People should have choices as their life is ending

December 26, 2017

The following op-ed appeared on MassLive.com on December 26, 2017:

Before my son was born 17 years ago, I researched the type of childbirth I wanted. My husband and I discussed the options.

We wrote a birth plan. We reviewed it with our medical team. And our medical team made decisions with our preferences in mind.

The result? A healthy baby boy was born with minimal interventions.

Afterward, the doctor noted that thanks to clearly stating our childbirth preferences, I had successfully avoided the default protocol of a vacuum extraction when a baby’s heart rate drops. Our planning was fortunate because the umbilical cord was wrapped around my son’s neck, so a vacuum extraction would have failed.

The best-case scenario was a C-section. The worst-case scenario was unthinkable.

The solution that ended up working? I was asked to stand. Standing shifted my son’s position, and the medical team was immediately able to identify the problem. They quickly freed my son’s neck from the umbilical cord that could have strangled him. He was born shortly thereafter, healthy and happy – actually, really healthy and screaming.

I had a very different childbirth experience with my son than my mother had birthing me 30 years earlier. She had no plan. She had no options. She had no support. She was alone.

Strapped to a bed, doped up on drugs, she remembers nothing. Over that 30-year period, an enlightened generation of women became adamant about shaping a much different experience of options, with partners heavily involved, and a collaborative relationship with doctors around every aspect of pregnancy.

The pressure from women and their partners was so intense that the system yielded. There was a seismic shift from a paternalistic health system that completely discounted the preferences of pregnant women and fathers to a patient-driven system that recognized a patient’s values should guide medical decisions.

Imagine if we could have that same type of transformation for the end of life? If a person could write their own plan, decide when and where they die, decide who they want with them when they die – and determine how much pain they’re willing to endure, even if that means accelerating their time of death.

Imagine if the default mode at the end of life was for doctors to assume the patient’s values are paramount. That future is possible. In fact, I would suggest that we are in the midst of this transformation. The evidence is there.

On Dec. 2, the Massachusetts Medical Society became the ninth state medical society, along the District of Columbia, to drop its opposition to medical aid in dying and adopt a neutral stance on the issue. All but one has taken this stance since 2015.

This humane medical practice allows a mentally capable, terminally ill adult with six months or fewer to live the option to request a prescription for medication to die peacefully in their sleep if their suffering becomes unbearable. The American public has embraced medical aid in dying because it is a hallmark of patient-directed care.

It clearly signifies that the patient is in charge of their end-of-life care, including how they die.

For decades, medical societies have strongly opposed the passage of medical aid-in-dying laws. In fact, they served as a primary obstacle to securing the authorization of this humane end-of-life care option.

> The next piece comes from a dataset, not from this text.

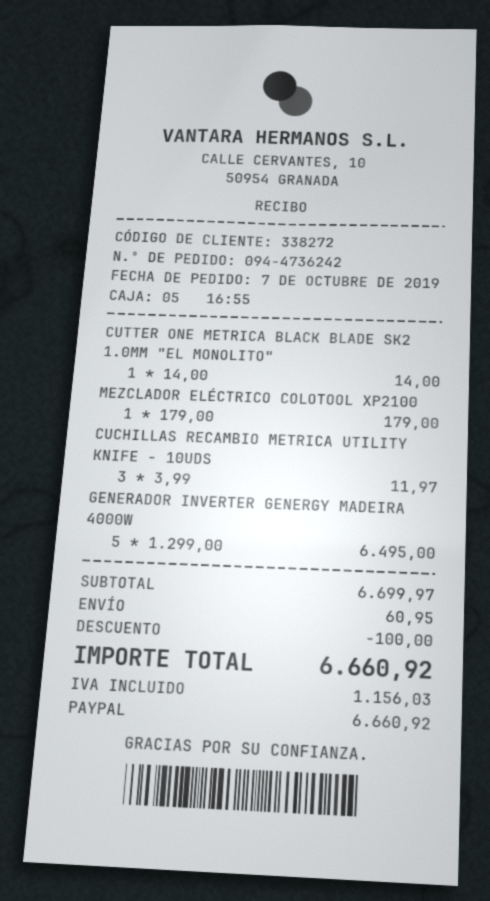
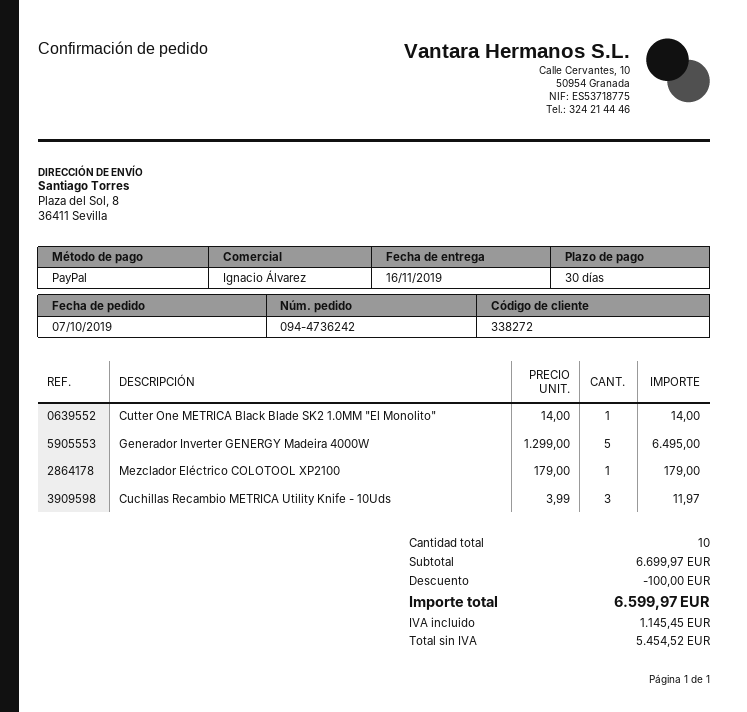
shipping: 60.95 -> none
tax: 1156.03 -> 1145.45
total: 6660.92 -> 6599.97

In June 2015, the California Medical Association dropped its 28-year opposition to medical aid in dying and adopted a neutral position. Since that time, seven other medical societies have followed suit: Colorado, the District of Columbia, Maine, Maryland, Minnesota, Nevada, Vermont and now Massachusetts.

Importantly, the changed positions by the medical societies in California, Colorado and the District of Columbia paved the way shortly after for the authorization of the practice in those jurisdictions.

This trend is an indication that state medical societies are catching up to the values and expectations of their patients and physicians. According to dozens of surveys, about seven out of ten adults support medical aid in dying.

Physicians support this end-of-life option by nearly 2-to-1 (57% to 29%), according a Medscape survey last fall of more than 7,500 doctors from over 25 specialties. Furthermore, in newly authorized jurisdictions, such as California in 2015 and Colorado in 2016, the vast majority of secular health systems are responding to consumer demand and adopting policies that support a patient’s desire for medical aid in dying.

In the same way that childbirth plans have transformed the relationship between doctor and patient for the entire pregnancy to a patient-directed relationship, the adoption of supportive medical aid-in-dying policies changes the relationship between doctor and patient to a patient-directed relationship for all end-of-life care decisions.

This seismic shift indicates that in the not-too-distant future, and hopefully within my lifetime, the medical system will afford patients the same type of respect at the end of life that we now have at the beginning of life. This change will once again come because patients themselves are demanding it.

Kim Callinan is chief program officer for Compassion & Choices, the largest national organization devoted exclusively to patient-driven end-of-life care.